Crowdsourcing Dermatology Images with Google Search Ads: Creating a Diverse and Representative Dataset of Real-World Skin Conditions

Abbi Ward
Ashley Carrick
Dawn Siegel
Jay Hartford
Jimmy Li
Julie Wang
Justin Ko
Pradeep Kumar S
Renee Wong
Sriram Lakshminarasimhan
Steven Lin
Sunny Virmani
arXiv (2024)

Abstract

Background
Health datasets from clinical sources do not reflect the breadth and diversity of disease in the real world, impacting research, medical education and artificial intelligence (AI) tool development.
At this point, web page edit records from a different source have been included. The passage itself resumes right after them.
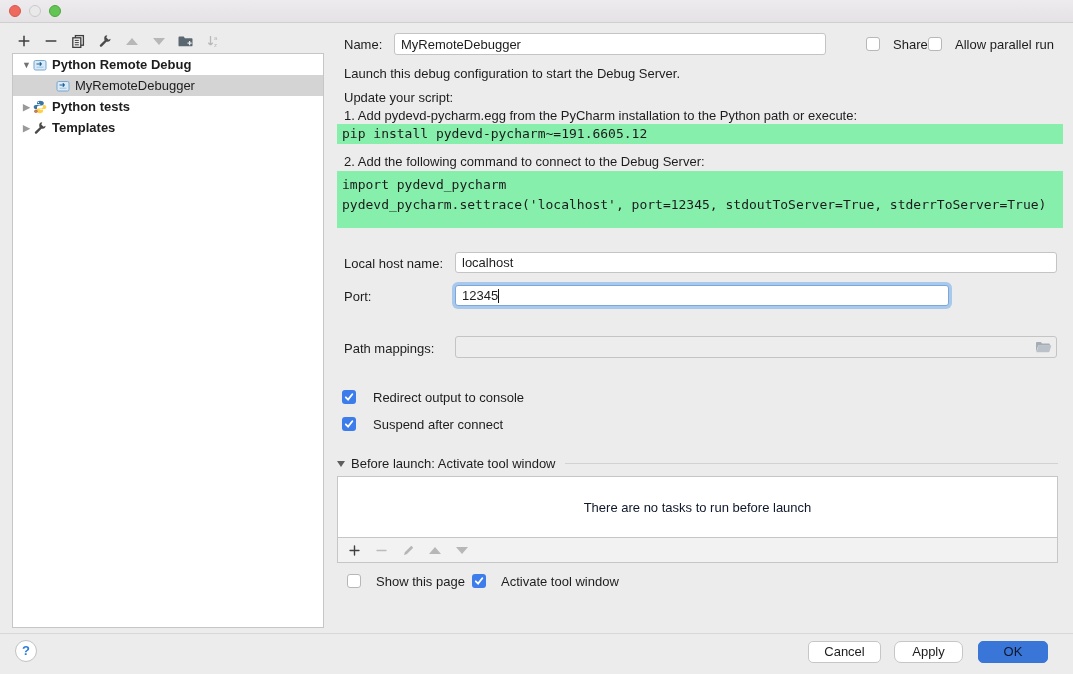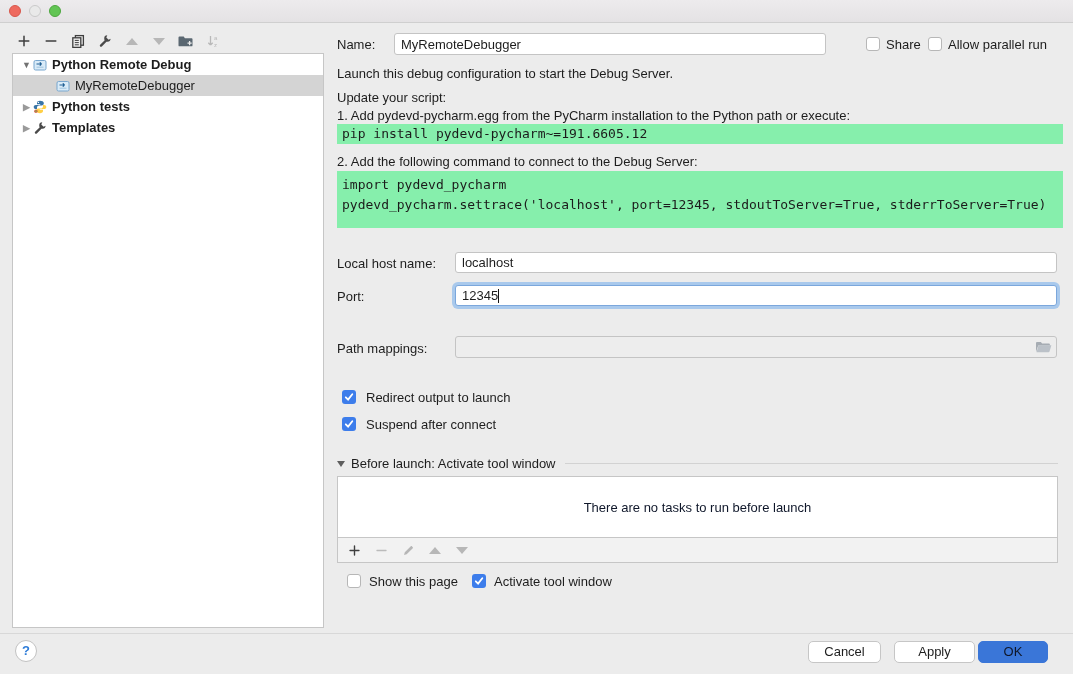"Name:" .lbl { margin-left: none -> 7px }
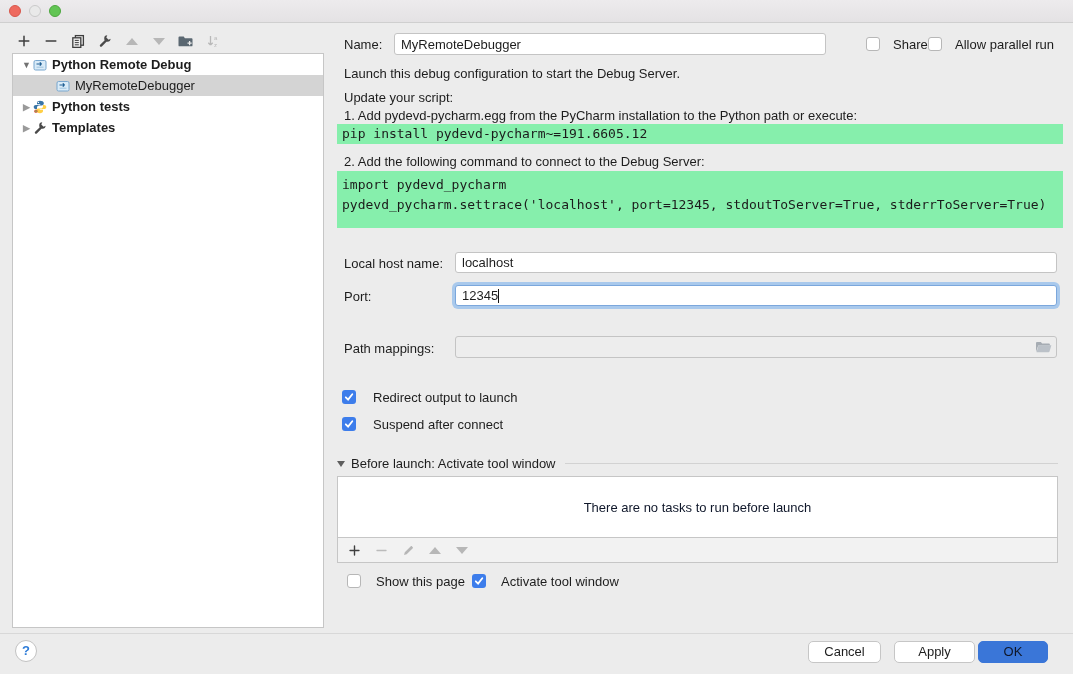"12345" input.field { width: 602px -> 494px }
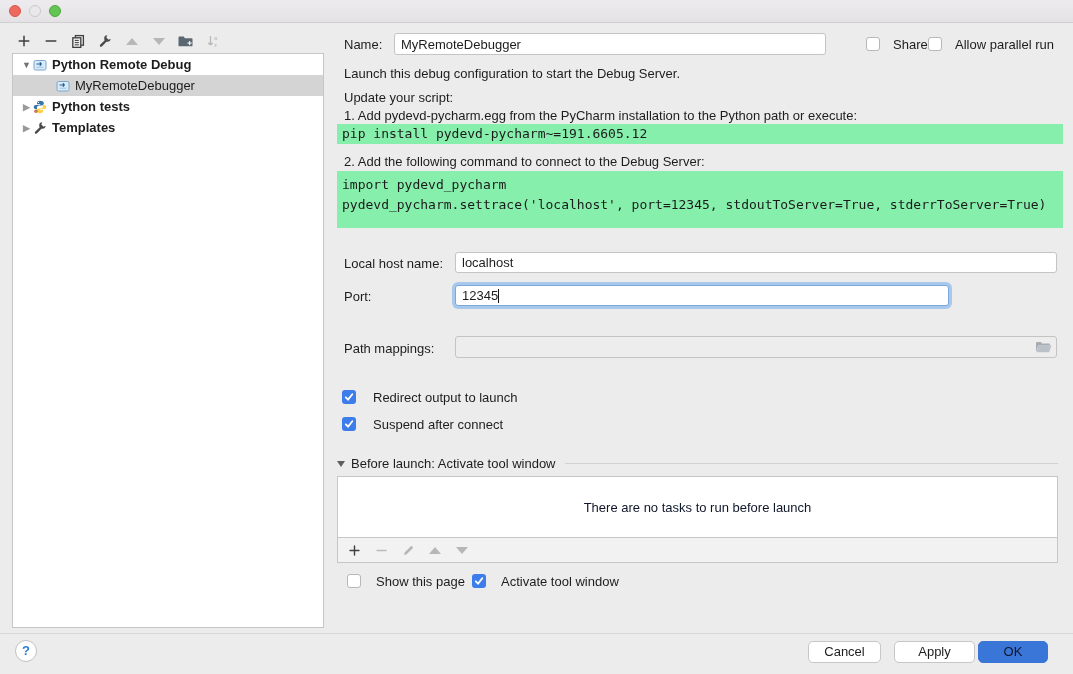"Redirect output to launch" span.lbl { text: launch -> console }
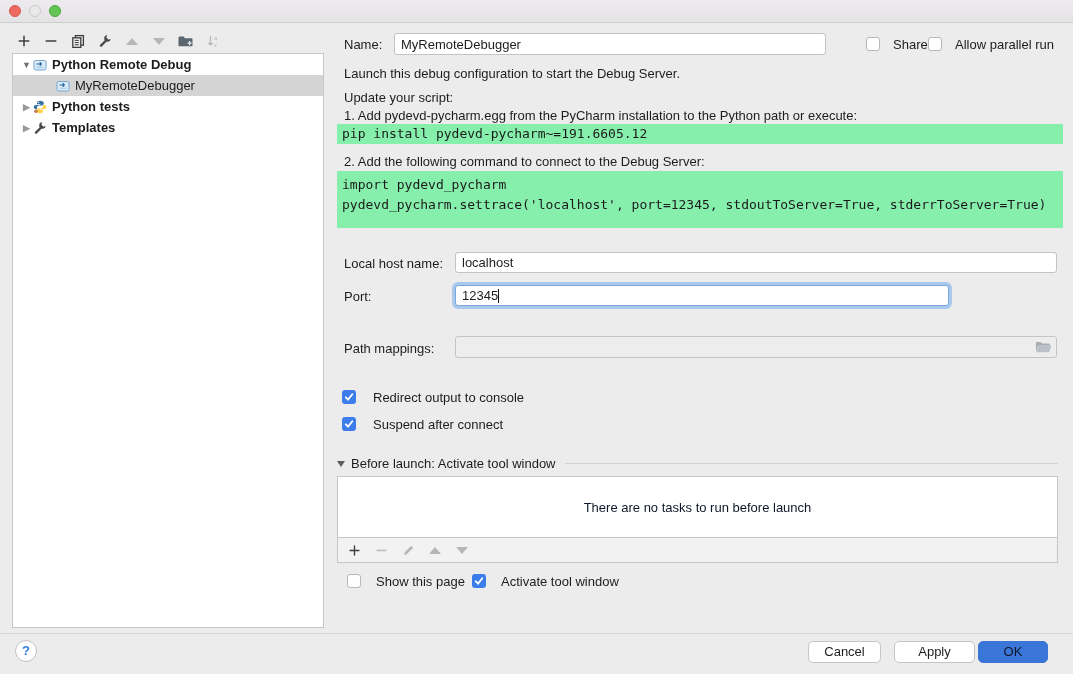"Apply" div.btn { border-radius: none -> 7px; width: 81px -> 69px }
Dermatology is a suitable area to develop and test a new and scalable method to create representative health datasets.

Methods
We used Google Search advertisements to solicit contributions of images of dermatology conditions, demographic and symptom information from internet users in the United States (US) over 265 days starting March 2023. With informed contributor consent, we described and released this dataset containing 10,106 images from 5058 contributions, with dermatologist labels as well as Fitzpatrick Skin Type and Monk Skin Tone labels for the images.

Results
We received 22 ± 14 submissions/day over 265 days. Female contributors (66.04%) and younger individuals (52.3% < age 40) had a higher representation in the dataset compared to the US population, and 36.6% of contributors had a non-White racial or ethnic identity. Over 97.5% of contributions were genuine images of skin conditions. Image quality had no impact on dermatologist confidence in assigning a differential diagnosis. The dataset consists largely of short duration (54% with onset < 7 days ago) allergic, infectious, and inflammatory conditions. Fitzpatrick skin type distribution is well-balanced, considering the geographical origin of the dataset and the absence of enrichment for population groups or skin tones.

Interpretation
Search ads are effective at crowdsourcing images of health conditions. The SCIN dataset bridges important gaps in the availability of representative images of common skin conditions.